> WORK TO COMPLETE
In the entries below, the line with "[358,261,473,277] a number" marks the start. Return it and every following line exactly, ending with the last.
>>>
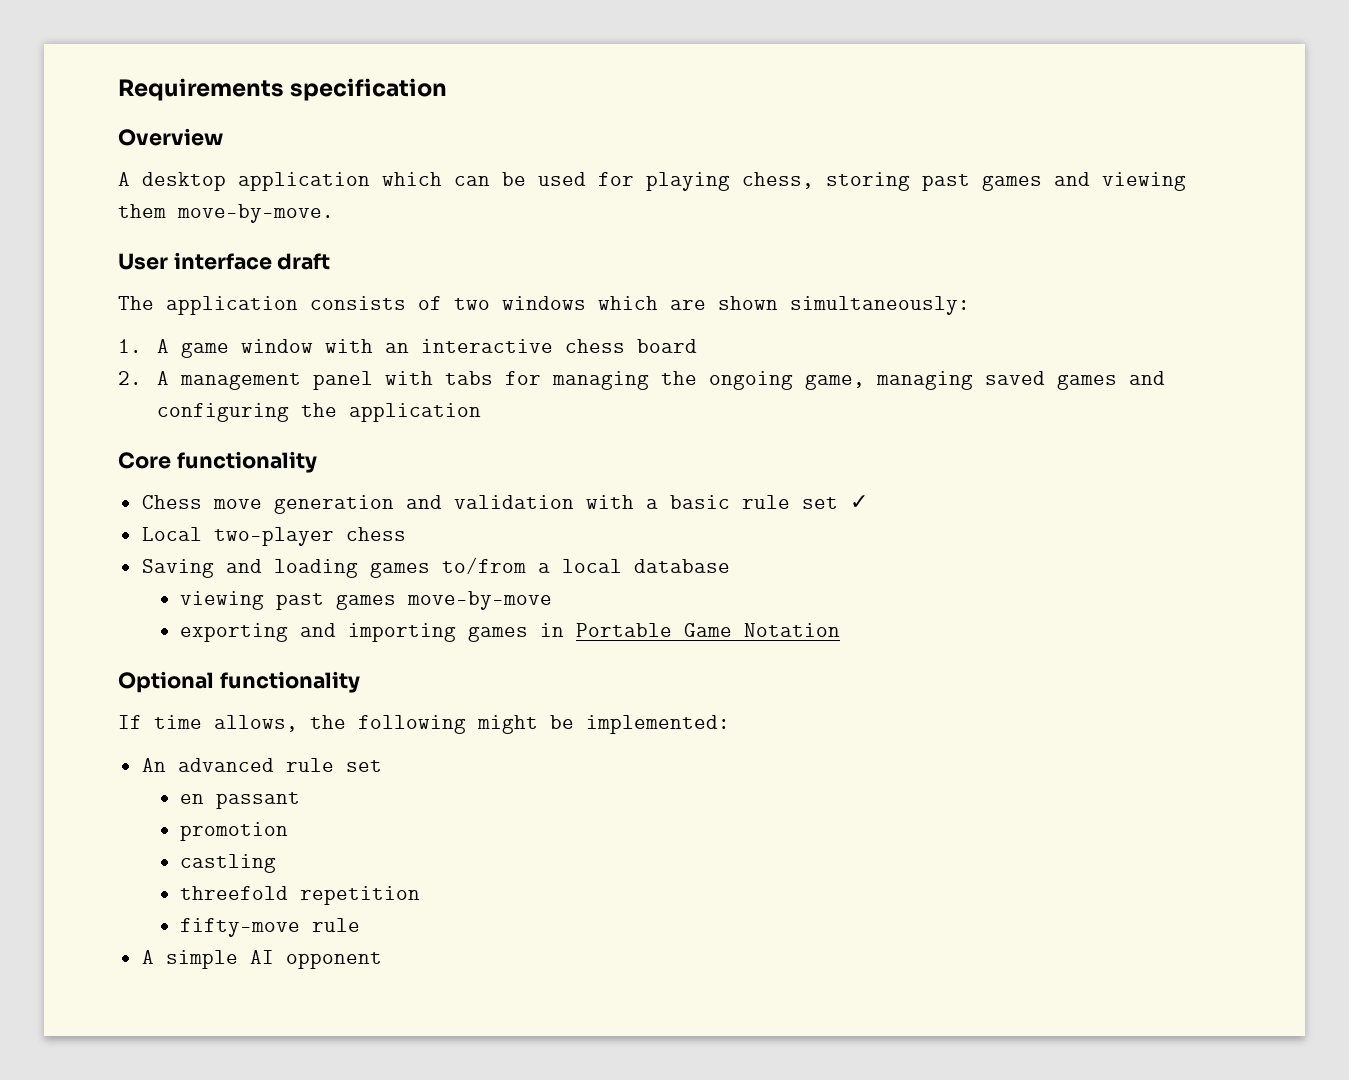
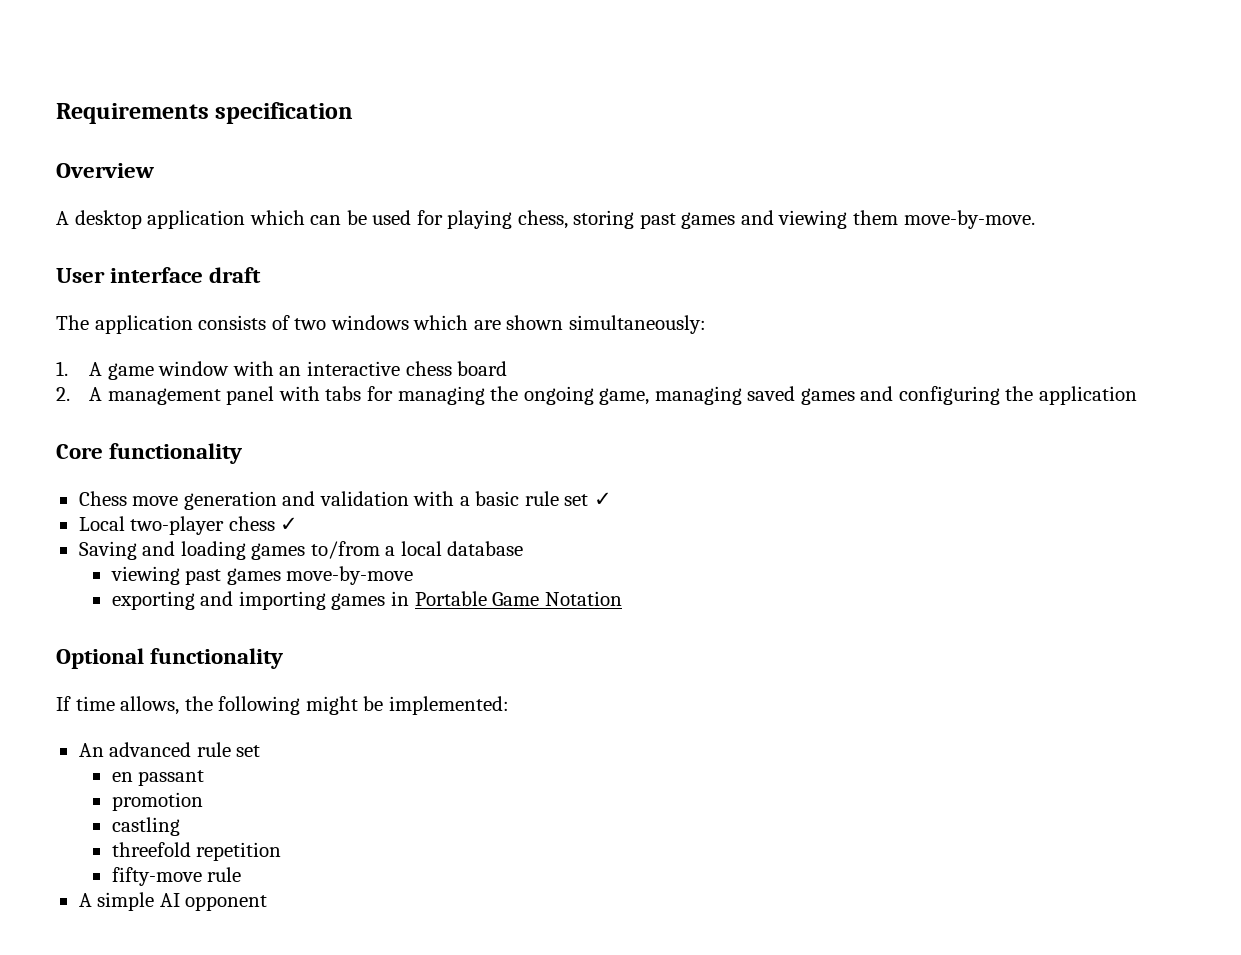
(406, 534) none -> [280,517,299,531] ✓

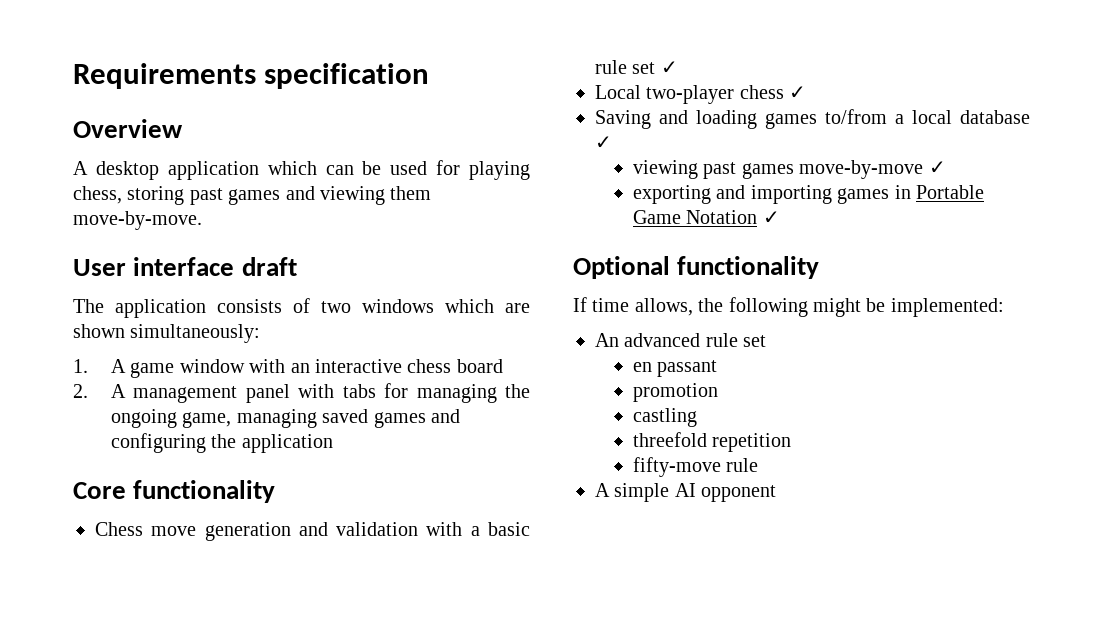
(524, 548) none -> [595,136,612,149] ✓
(414, 575) none -> [928,161,946,174] ✓
(622, 598) none -> [762,211,780,224] ✓

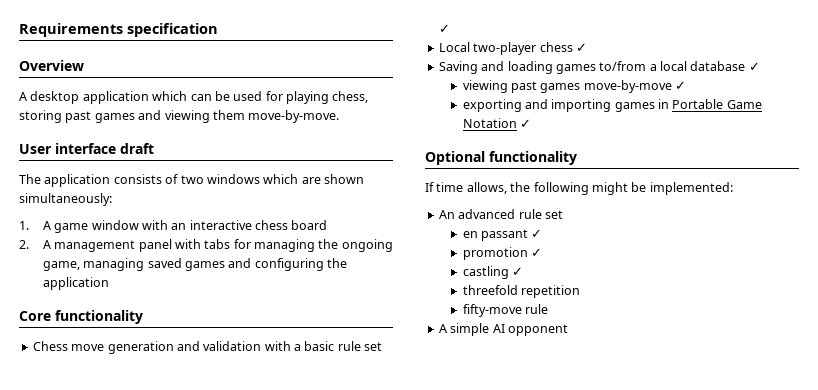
(718, 368) none -> [531,229,543,238] ✓
(719, 392) none -> [530,248,542,257] ✓
(698, 417) none -> [511,267,523,276] ✓

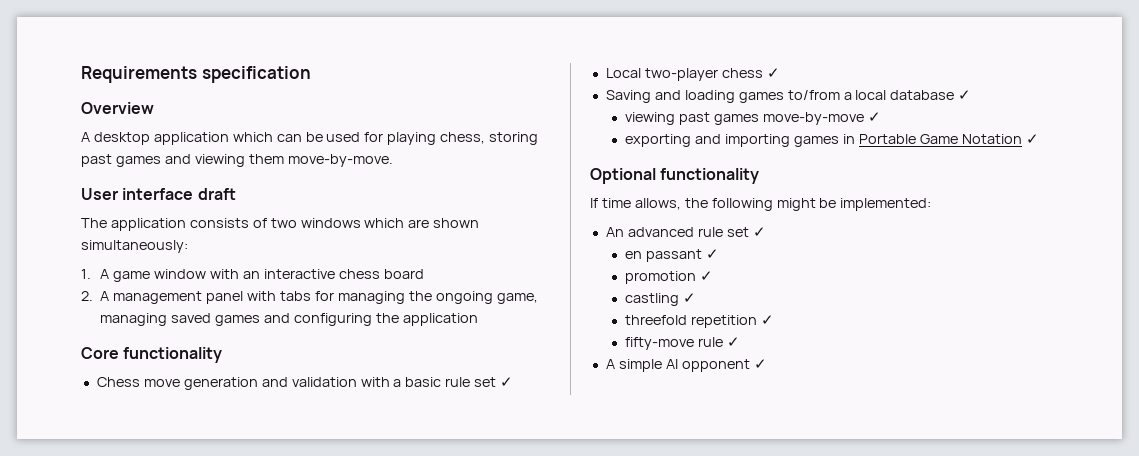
(563, 214) none -> [752,227,766,237] ✓
(580, 291) none -> [761,315,775,325] ✓
(548, 309) none -> [727,337,741,347] ✓
(568, 330) none -> [753,359,767,369] ✓

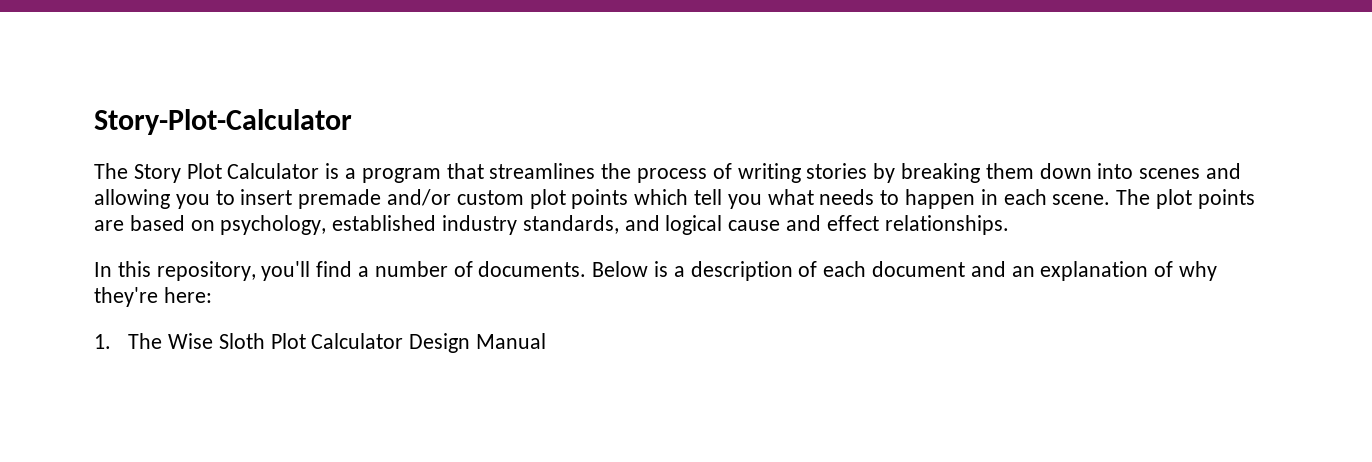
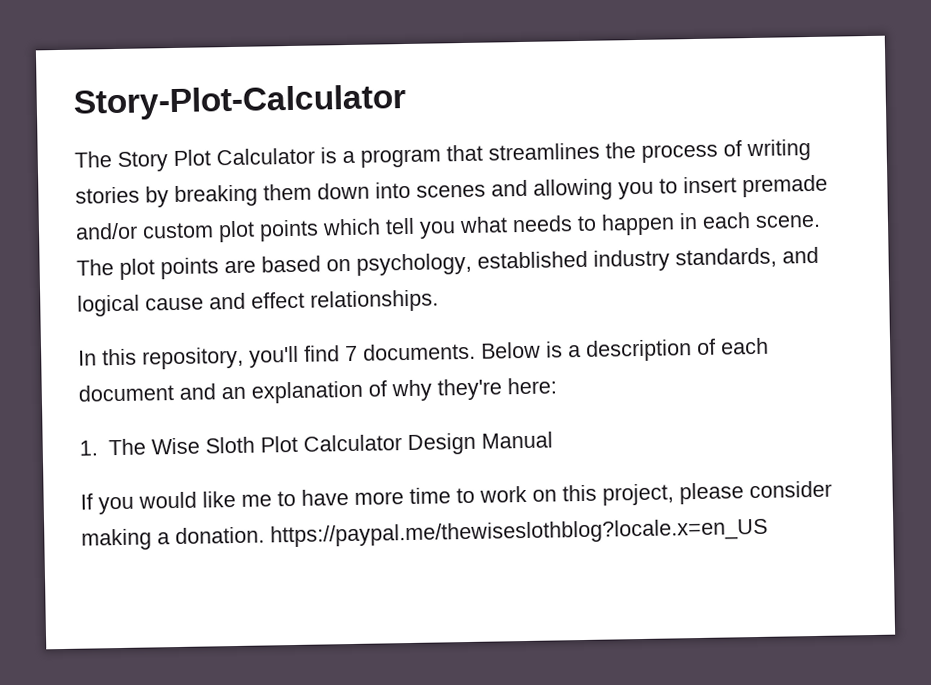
[358,261,473,277] a number of -> [345,345,358,362] 7
(547, 341) none -> [80,480,832,515] [81,517,768,551] // If you would like me to have more time to work on this project, please consider making a donation. https://paypal.me/thewiseslothblog?locale.x=en_US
<<<
> YOUR SOLUTION
[358,261,473,277] a number of -> [345,345,358,362] 7
(547, 341) none -> [80,480,832,515] [81,517,768,551] // If you would like me to have more time to work on this project, please consider making a donation. https://paypal.me/thewiseslothblog?locale.x=en_US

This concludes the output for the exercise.